BEGIN Records shown

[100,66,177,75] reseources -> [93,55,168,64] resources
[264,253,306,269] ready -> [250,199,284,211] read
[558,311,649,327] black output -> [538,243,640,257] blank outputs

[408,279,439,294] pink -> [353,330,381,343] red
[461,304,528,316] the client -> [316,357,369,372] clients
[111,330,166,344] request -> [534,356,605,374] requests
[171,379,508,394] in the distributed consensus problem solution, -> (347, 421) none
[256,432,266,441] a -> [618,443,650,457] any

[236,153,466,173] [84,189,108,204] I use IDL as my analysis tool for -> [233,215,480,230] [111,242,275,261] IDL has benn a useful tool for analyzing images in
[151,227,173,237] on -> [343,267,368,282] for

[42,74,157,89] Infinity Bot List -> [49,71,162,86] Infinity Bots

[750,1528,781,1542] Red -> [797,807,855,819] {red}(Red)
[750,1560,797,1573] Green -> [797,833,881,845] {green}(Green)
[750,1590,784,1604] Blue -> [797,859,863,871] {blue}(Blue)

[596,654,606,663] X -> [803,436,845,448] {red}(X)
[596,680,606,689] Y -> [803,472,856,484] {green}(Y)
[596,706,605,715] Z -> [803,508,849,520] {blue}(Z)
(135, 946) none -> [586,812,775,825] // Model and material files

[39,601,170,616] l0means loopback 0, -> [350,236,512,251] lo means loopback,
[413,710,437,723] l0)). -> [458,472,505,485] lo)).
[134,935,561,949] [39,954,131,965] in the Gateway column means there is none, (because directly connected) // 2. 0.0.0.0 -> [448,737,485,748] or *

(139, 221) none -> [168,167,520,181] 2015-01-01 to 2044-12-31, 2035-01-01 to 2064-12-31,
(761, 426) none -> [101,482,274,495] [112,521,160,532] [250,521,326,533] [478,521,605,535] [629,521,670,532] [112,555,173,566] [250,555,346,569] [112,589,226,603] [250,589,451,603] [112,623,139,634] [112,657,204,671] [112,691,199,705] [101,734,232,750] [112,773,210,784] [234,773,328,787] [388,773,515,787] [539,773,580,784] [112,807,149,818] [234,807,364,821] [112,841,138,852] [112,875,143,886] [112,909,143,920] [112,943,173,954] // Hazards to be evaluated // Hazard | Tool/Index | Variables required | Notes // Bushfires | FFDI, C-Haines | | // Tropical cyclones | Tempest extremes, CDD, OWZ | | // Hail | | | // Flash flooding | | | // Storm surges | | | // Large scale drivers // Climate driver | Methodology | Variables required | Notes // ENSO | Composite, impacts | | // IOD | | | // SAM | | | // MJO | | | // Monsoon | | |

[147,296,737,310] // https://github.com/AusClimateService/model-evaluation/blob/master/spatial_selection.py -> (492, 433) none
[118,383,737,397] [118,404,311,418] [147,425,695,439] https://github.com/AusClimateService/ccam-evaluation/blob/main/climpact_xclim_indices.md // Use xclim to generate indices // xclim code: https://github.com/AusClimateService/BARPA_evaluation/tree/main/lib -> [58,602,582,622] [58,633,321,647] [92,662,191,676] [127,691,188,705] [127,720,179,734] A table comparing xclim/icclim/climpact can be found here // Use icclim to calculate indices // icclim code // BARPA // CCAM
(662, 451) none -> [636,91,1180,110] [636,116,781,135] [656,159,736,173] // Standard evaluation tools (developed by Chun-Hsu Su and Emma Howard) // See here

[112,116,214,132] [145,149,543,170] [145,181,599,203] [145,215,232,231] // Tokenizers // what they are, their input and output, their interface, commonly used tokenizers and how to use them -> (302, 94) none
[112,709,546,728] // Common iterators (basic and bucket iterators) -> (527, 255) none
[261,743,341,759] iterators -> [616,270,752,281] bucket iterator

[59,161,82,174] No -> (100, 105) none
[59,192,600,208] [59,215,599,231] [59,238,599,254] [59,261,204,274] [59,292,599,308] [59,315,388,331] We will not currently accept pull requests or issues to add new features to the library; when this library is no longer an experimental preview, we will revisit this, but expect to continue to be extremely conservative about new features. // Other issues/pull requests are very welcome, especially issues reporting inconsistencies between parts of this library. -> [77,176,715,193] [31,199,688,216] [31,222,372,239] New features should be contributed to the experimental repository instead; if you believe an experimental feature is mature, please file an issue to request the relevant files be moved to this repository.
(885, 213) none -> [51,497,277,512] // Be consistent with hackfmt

END Records shown

*What is needed*
Extract each entry in full, exactly as given.

*Answer below*
[100,66,177,75] reseources -> [93,55,168,64] resources
[264,253,306,269] ready -> [250,199,284,211] read
[558,311,649,327] black output -> [538,243,640,257] blank outputs

[408,279,439,294] pink -> [353,330,381,343] red
[461,304,528,316] the client -> [316,357,369,372] clients
[111,330,166,344] request -> [534,356,605,374] requests
[171,379,508,394] in the distributed consensus problem solution, -> (347, 421) none
[256,432,266,441] a -> [618,443,650,457] any

[236,153,466,173] [84,189,108,204] I use IDL as my analysis tool for -> [233,215,480,230] [111,242,275,261] IDL has benn a useful tool for analyzing images in
[151,227,173,237] on -> [343,267,368,282] for

[42,74,157,89] Infinity Bot List -> [49,71,162,86] Infinity Bots

[750,1528,781,1542] Red -> [797,807,855,819] {red}(Red)
[750,1560,797,1573] Green -> [797,833,881,845] {green}(Green)
[750,1590,784,1604] Blue -> [797,859,863,871] {blue}(Blue)

[596,654,606,663] X -> [803,436,845,448] {red}(X)
[596,680,606,689] Y -> [803,472,856,484] {green}(Y)
[596,706,605,715] Z -> [803,508,849,520] {blue}(Z)
(135, 946) none -> [586,812,775,825] // Model and material files

[39,601,170,616] l0means loopback 0, -> [350,236,512,251] lo means loopback,
[413,710,437,723] l0)). -> [458,472,505,485] lo)).
[134,935,561,949] [39,954,131,965] in the Gateway column means there is none, (because directly connected) // 2. 0.0.0.0 -> [448,737,485,748] or *

(139, 221) none -> [168,167,520,181] 2015-01-01 to 2044-12-31, 2035-01-01 to 2064-12-31,
(761, 426) none -> [101,482,274,495] [112,521,160,532] [250,521,326,533] [478,521,605,535] [629,521,670,532] [112,555,173,566] [250,555,346,569] [112,589,226,603] [250,589,451,603] [112,623,139,634] [112,657,204,671] [112,691,199,705] [101,734,232,750] [112,773,210,784] [234,773,328,787] [388,773,515,787] [539,773,580,784] [112,807,149,818] [234,807,364,821] [112,841,138,852] [112,875,143,886] [112,909,143,920] [112,943,173,954] // Hazards to be evaluated // Hazard | Tool/Index | Variables required | Notes // Bushfires | FFDI, C-Haines | | // Tropical cyclones | Tempest extremes, CDD, OWZ | | // Hail | | | // Flash flooding | | | // Storm surges | | | // Large scale drivers // Climate driver | Methodology | Variables required | Notes // ENSO | Composite, impacts | | // IOD | | | // SAM | | | // MJO | | | // Monsoon | | |

[147,296,737,310] // https://github.com/AusClimateService/model-evaluation/blob/master/spatial_selection.py -> (492, 433) none
[118,383,737,397] [118,404,311,418] [147,425,695,439] https://github.com/AusClimateService/ccam-evaluation/blob/main/climpact_xclim_indices.md // Use xclim to generate indices // xclim code: https://github.com/AusClimateService/BARPA_evaluation/tree/main/lib -> [58,602,582,622] [58,633,321,647] [92,662,191,676] [127,691,188,705] [127,720,179,734] A table comparing xclim/icclim/climpact can be found here // Use icclim to calculate indices // icclim code // BARPA // CCAM
(662, 451) none -> [636,91,1180,110] [636,116,781,135] [656,159,736,173] // Standard evaluation tools (developed by Chun-Hsu Su and Emma Howard) // See here

[112,116,214,132] [145,149,543,170] [145,181,599,203] [145,215,232,231] // Tokenizers // what they are, their input and output, their interface, commonly used tokenizers and how to use them -> (302, 94) none
[112,709,546,728] // Common iterators (basic and bucket iterators) -> (527, 255) none
[261,743,341,759] iterators -> [616,270,752,281] bucket iterator

[59,161,82,174] No -> (100, 105) none
[59,192,600,208] [59,215,599,231] [59,238,599,254] [59,261,204,274] [59,292,599,308] [59,315,388,331] We will not currently accept pull requests or issues to add new features to the library; when this library is no longer an experimental preview, we will revisit this, but expect to continue to be extremely conservative about new features. // Other issues/pull requests are very welcome, especially issues reporting inconsistencies between parts of this library. -> [77,176,715,193] [31,199,688,216] [31,222,372,239] New features should be contributed to the experimental repository instead; if you believe an experimental feature is mature, please file an issue to request the relevant files be moved to this repository.
(885, 213) none -> [51,497,277,512] // Be consistent with hackfmt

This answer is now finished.